§ **SUPPLIED RECORDS**
####
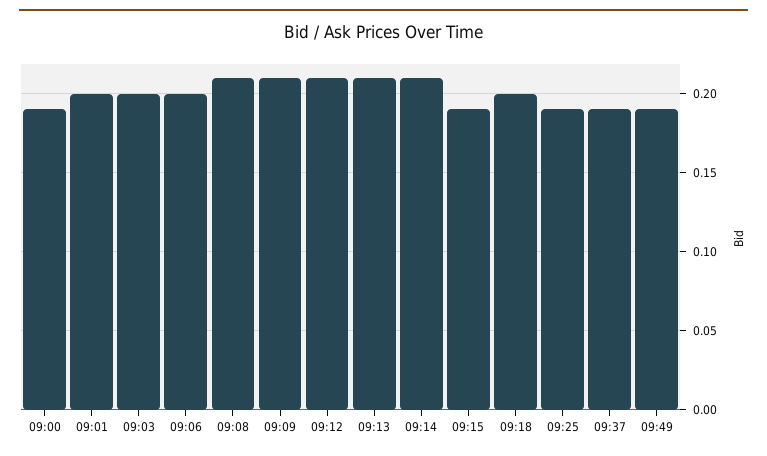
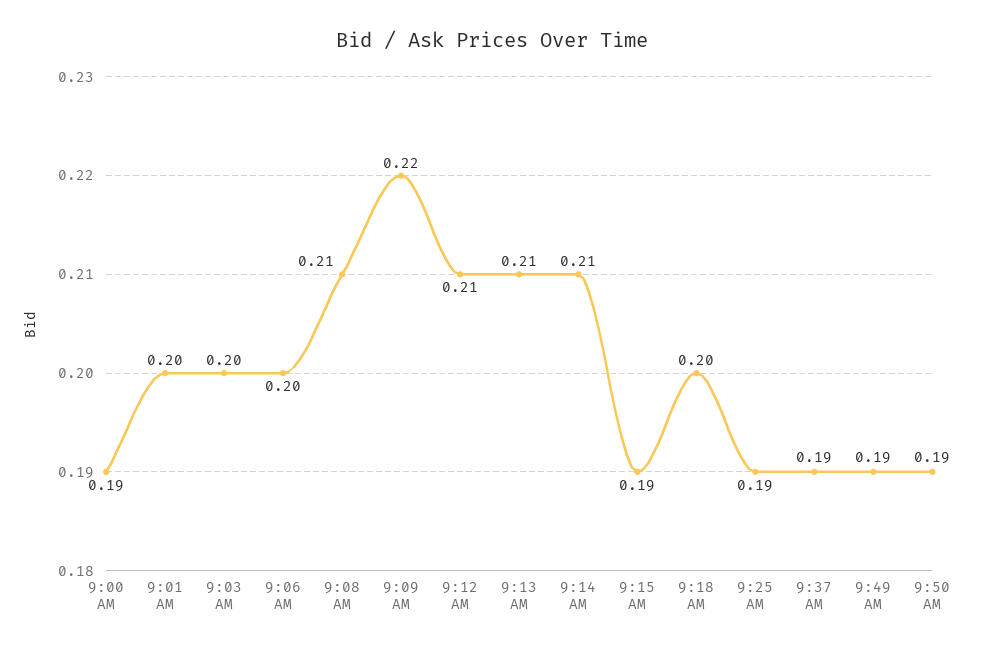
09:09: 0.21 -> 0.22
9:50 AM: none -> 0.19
####
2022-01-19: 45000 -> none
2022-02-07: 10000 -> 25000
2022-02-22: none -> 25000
####
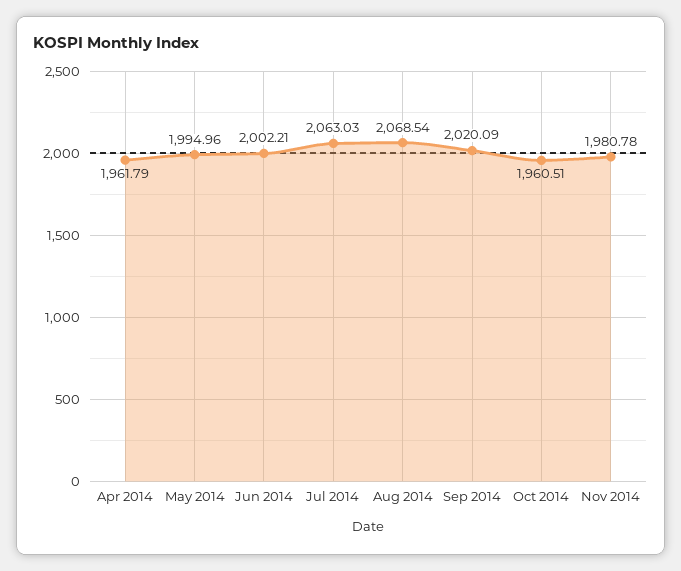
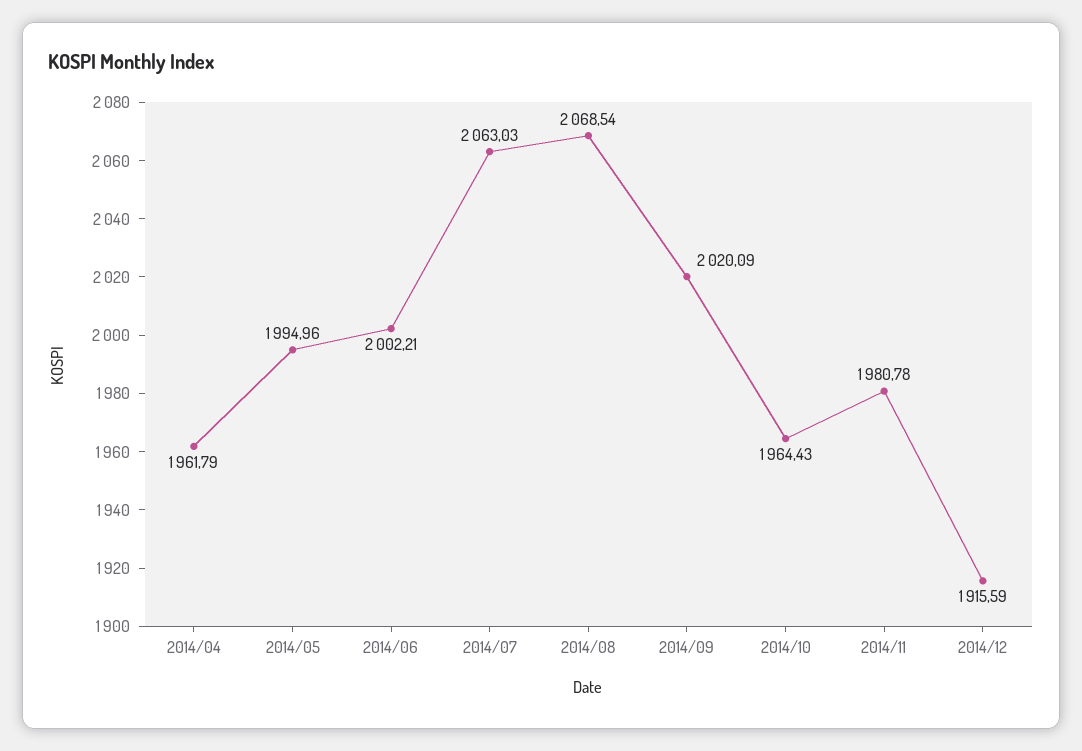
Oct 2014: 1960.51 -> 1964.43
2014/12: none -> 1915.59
####
§ **INSTRUCTIONS FOR THE TASK**
The listing above holds a line with "2022-01-19: 45000 -> none" and a line with "2022-02-22: none -> 25000". Print the stretch from the first through the second, exactly and alone.

§ **EXERCISE RESPONSE**
2022-01-19: 45000 -> none
2022-02-07: 10000 -> 25000
2022-02-22: none -> 25000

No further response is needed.